---------- Exercise inputs ----------
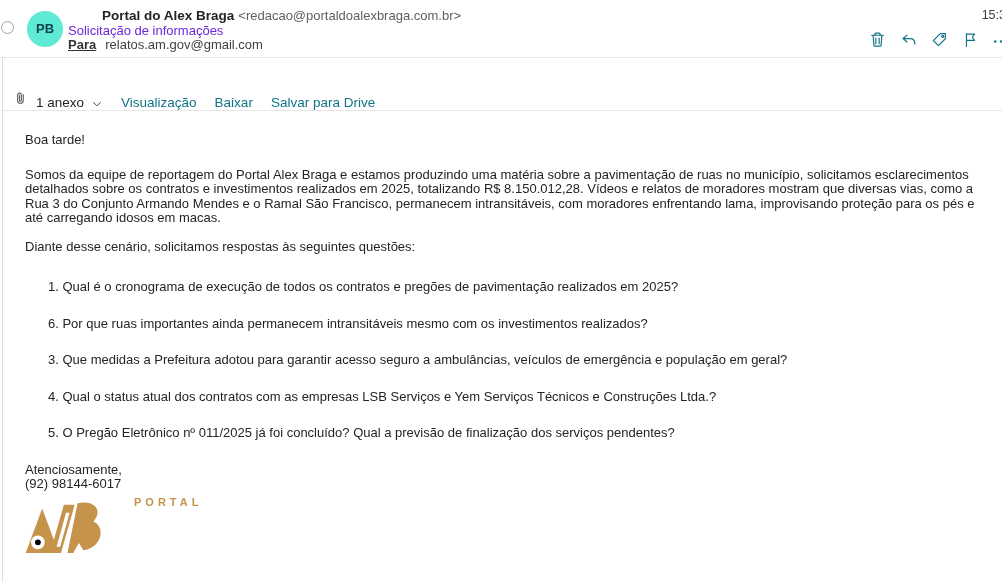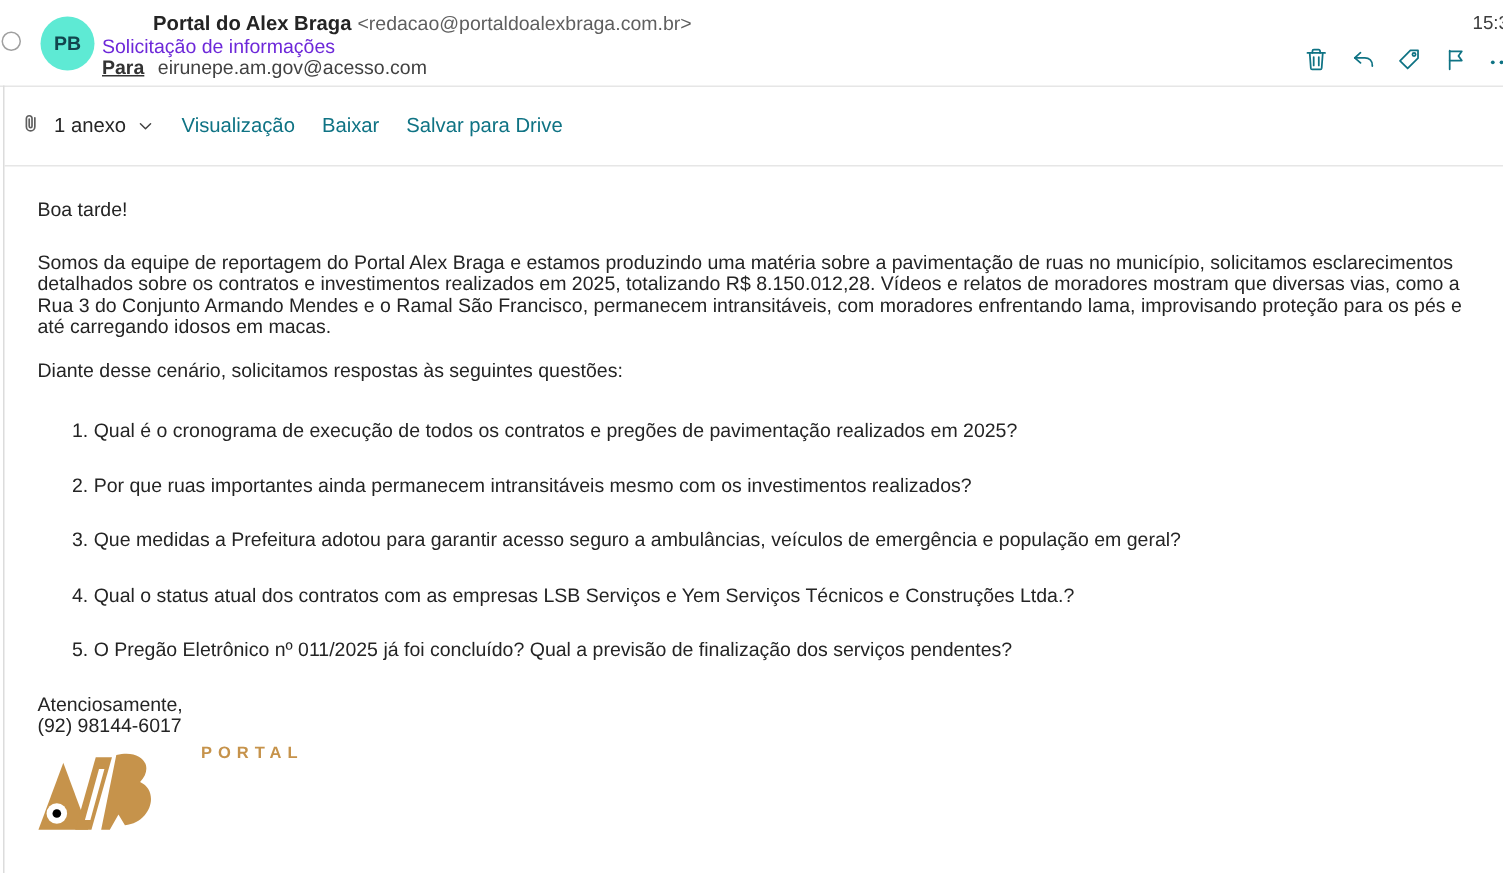--- a/index.html
+++ b/index.html
@@ -35,21 +35,21 @@
   .icon-btn svg { stroke:#0f7384; fill:none; stroke-width:1.1; stroke-linecap:round; stroke-linejoin:round; }
   .icon-btn .fill { fill:#0f7384; stroke:none; }
   
   .h-div { position:absolute; left:0; right:0; height:1px; background:#e6e6e6; }
   .h-div.top { top:57px; }
   .h-div.mid { top:110px; left:3px; }
   .left-border { position:absolute; left:2px; top:57px; bottom:0; width:1px; background:#dcdcdc; }
   
   .attach-bar {
     position:absolute; top:58px; left:3px; right:0; height:52px;
-    display:flex; align-items:center; padding-left:10px; font-size:13.5px;
+    display:flex; align-items:flex-end; padding-left:10px; font-size:13.5px;
   }
   .clip-icon svg { stroke:#5f5f5f; fill:none; stroke-width:1.2; stroke-linecap:round; }
   .anexo-label { margin-left:8px; color:#252525; cursor:pointer; }
   .chevron { margin-left:7px; display:flex; cursor:pointer; }
   .chevron svg { stroke:#424242; fill:none; stroke-width:1.3; stroke-linecap:round; stroke-linejoin:round; }
   .attach-link {
     margin-left:18px; color:#0f7384; text-decoration:none; cursor:pointer; font-size:13.5px;
   }
   .attach-link.first { }
   
@@ -80,21 +80,21 @@
     <span class="select-circle"></span>
     <div class="avatar">
       <span>PB</span>
     </div>
     <div class="sender-block">
       <div class="sender-line">
         <span class="sender-name">Portal do Alex Braga</span><span class="sender-email">&lt;redacao@portaldoalexbraga.com.br&gt;</span>
       </div>
       <div class="subject-line">Solicitação de informações</div>
       <div class="to-line">
-        <span class="to-label">Para</span><span class="to-addr">eirunepe.am.gov@acesso.com</span>
+        <span class="to-label">Para</span><span class="to-addr">relatos.am.gov@gmail.com</span>
       </div>
     </div>
     <div class="timestamp">15:3</div>
     <div class="icon-row">
       <button class="icon-btn">
         <span>
           <svg width="17" height="17" viewBox="0 0 16 16">
             <path d="M2.5 4h11"></path>
             <path d="M5.6 4V2.9a.9.9 0 0 1 .9-.9h3a.9.9 0 0 1 .9.9V4"></path>
             <path d="M3.9 4l.7 9.6a.8.8 0 0 0 .8.7h5.2a.8.8 0 0 0 .8-.7L12.1 4"></path>
@@ -159,21 +159,21 @@
   </div>
 
   <div class="h-div mid"></div>
 
   <div class="body-area">
     <div>Boa tarde!</div>
     <div class="para">Somos da equipe de reportagem do Portal Alex Braga e estamos produzindo uma matéria sobre a pavimentação de ruas no município, solicitamos esclarecimentos detalhados sobre os contratos e investimentos realizados em 2025, totalizando R$ 8.150.012,28. Vídeos e relatos de moradores mostram que diversas vias, como a Rua 3 do Conjunto Armando Mendes e o Ramal São Francisco, permanecem intransitáveis, com moradores enfrentando lama, improvisando proteção para os pés e até carregando idosos em macas.</div>
     <div class="q-intro">Diante desse cenário, solicitamos respostas às seguintes questões:</div>
     <div class="q-list">
       <div class="q-item">1. Qual é o cronograma de execução de todos os contratos e pregões de pavimentação realizados em 2025?</div>
-      <div class="q-item">2. Por que ruas importantes ainda permanecem intransitáveis mesmo com os investimentos realizados?</div>
+      <div class="q-item">6. Por que ruas importantes ainda permanecem intransitáveis mesmo com os investimentos realizados?</div>
       <div class="q-item">3. Que medidas a Prefeitura adotou para garantir acesso seguro a ambulâncias, veículos de emergência e população em geral?</div>
       <div class="q-item">4. Qual o status atual dos contratos com as empresas LSB Serviços e Yem Serviços Técnicos e Construções Ltda.?</div>
       <div class="q-item">5. O Pregão Eletrônico nº 011/2025 já foi concluído? Qual a previsão de finalização dos serviços pendentes?</div>
     </div>
     <div class="closing">Atenciosamente,</div>
     <div>(92) 98144-6017</div>
 
     <div class="logo">
       <svg class="logo-mark" viewBox="0 0 120 86">
         <polygon points="4,82 27,20 50,82"></polygon>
----------
• **Exercise prompt**
Going through the entries above, tally each line that has the word "size". Answer with the number only.

• **Task result**
3